Üçüncü Öğretmen: Meslek lisesinde beden eğitimi öğretmeniyim. Son yapılan düşük zamlarla maaşlarımızdaki alım gücü asgari ücrete yaklaşmış oldu. Doğalgaz, elektrik, su, kırtasiye, ulaşım kalemlerinin her birine son bir yılda en az %30 zam gelmişken, biz kamu emekçilerine verilen %4+4’lük zam artan masraflarımızı karşılamaya yetmiyor. Yaşam koşullarımız her yıl önceki yıla göre biraz daha kötüleşiyor. Sürekli ihtiyaçlarımızdan kısmak zorunda kalıyoruz. Sosyal yaşamlarımız giderek çölleşiyor. Artık ne sinemaya ne de tiyatroya gidebiliyoruz. Kendimizi geliştirmek için kitap almakta zorlanıyoruz.
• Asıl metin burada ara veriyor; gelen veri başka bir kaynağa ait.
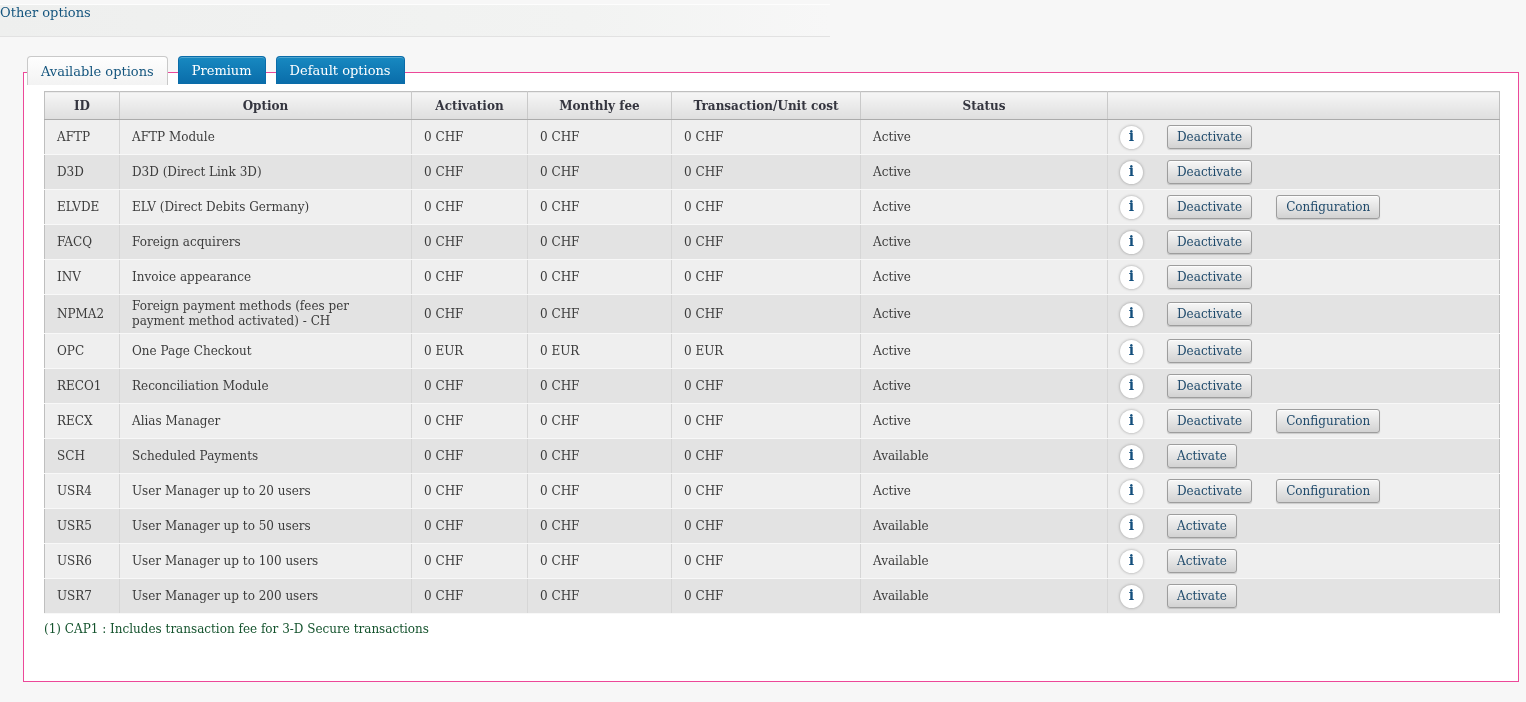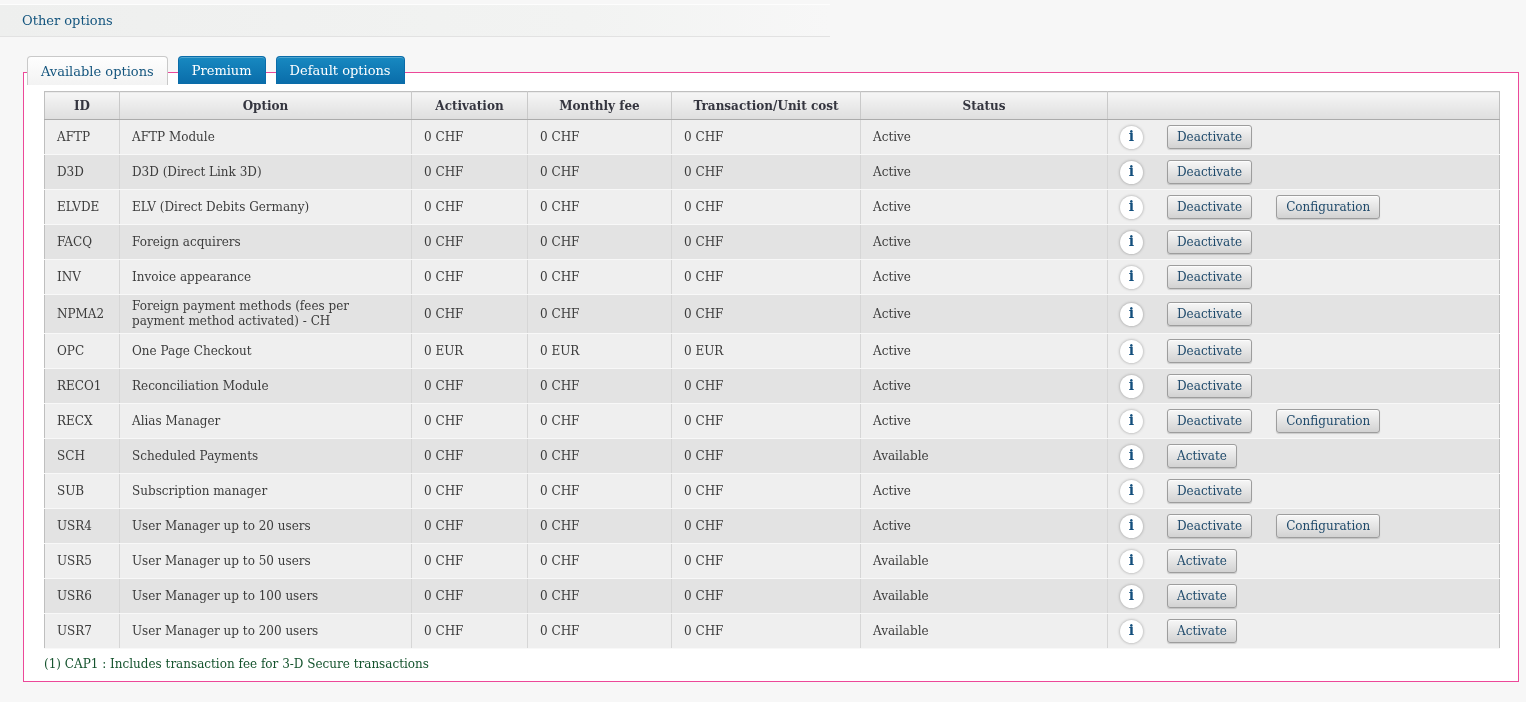"Other options" .topbar { align-items: center -> flex-start; padding-left: 22px -> none }
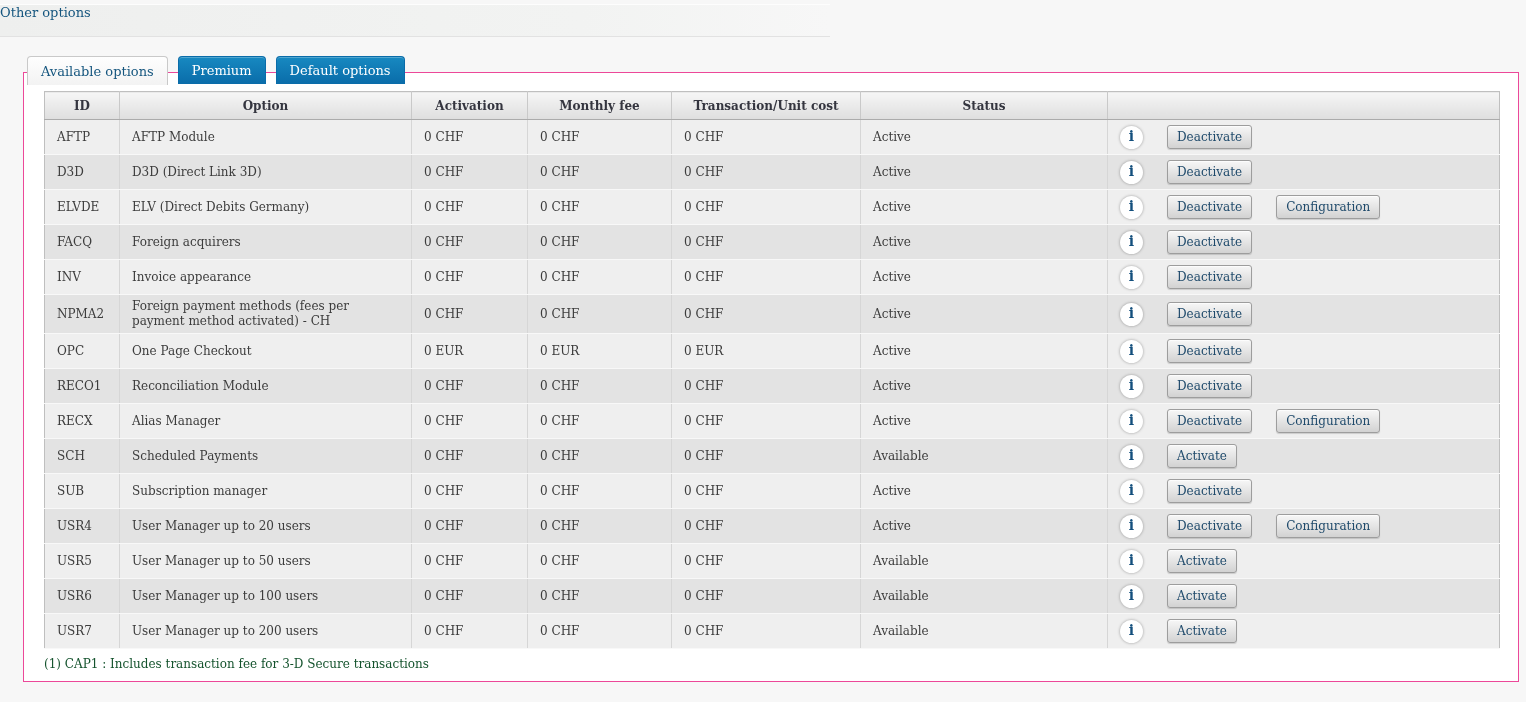"SUB" tr { html: <tr> <td>SUB</td> <td>Subscription manager</td> <td>0 CHF</td> <td>0 CHF</td> <td>0 CHF</td> <td>Active</td> <td> <div> <span>i</span> <button>Deactivate</button> </div> </td> </tr> -> none }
Dördüncü Öğretmen: Özel eğitim okulunda beden eğitimi öğretmeniyim. Çalıştığım okulda otizmli-down sendromlu özel çocuklarla ilgileniyoruz. Okul ücret karşılığı eğitim ve bakım hizmeti veriyor. Ekonomik kriz öncesi okulun öğrenci sayısı daha çoktu. Velilerimiz ekonomik kriz sebebiyle okulun masraflarını karşılayamıyorlar. Ya tüm eğitimden vazgeçiyorlar ya da eğitim gün sayısını azaltıyorlar. İhtiyaç duydukları eğitimi alabilecekken, ekonomik kriz sebebiyle eğitimi alamayan çocukların ve ailelerin yaşamları kötüleşiyor. Çözümü olan sorunların parasızlık, yoksulluk gibi nedenlerle çözülememesi biz öğretmenleri ve aileleri üzüyor.
Beşinci Öğretmen: Özel bir okulda matematik öğretmeniyim. Bu yıl yeni bir okulda çalışmaya başladım. Geçen yıla göre maaşım artmadı. Pek çok yerde de maaş artışı yok. Dahası pek çok arkadaş maaşlarını da alamadı. Sebebin ekonomik kriz olduğunu söylüyorlar. Çalıştığım yerde öğle yemeği verilmiyor, cebimizden karşılıyoruz. Yol parası yok onu da cebimizden karşılıyoruz. Dahası geçen yıllarda olmayan pek çok angarya iş bizlere yıkılmaya çalışılıyor. İşsizlik korkusuyla pek çok arkadaş istemese de bu işleri yapıyor. Mesailerimiz uzuyor. Fazla mesai ücreti de yok. Ekonomik kriz patronlar için tam bir fırsata dönüştü. Sınırsızca bizleri sömürmeye çalışıyorlar. Bize kalansa zar zor ay sonuna çıkmak. Hep bir telaş hep bir koşuşturma. İşyerinden pek çok arkadaş geleceğe dair umudunu yitirmiş durumda.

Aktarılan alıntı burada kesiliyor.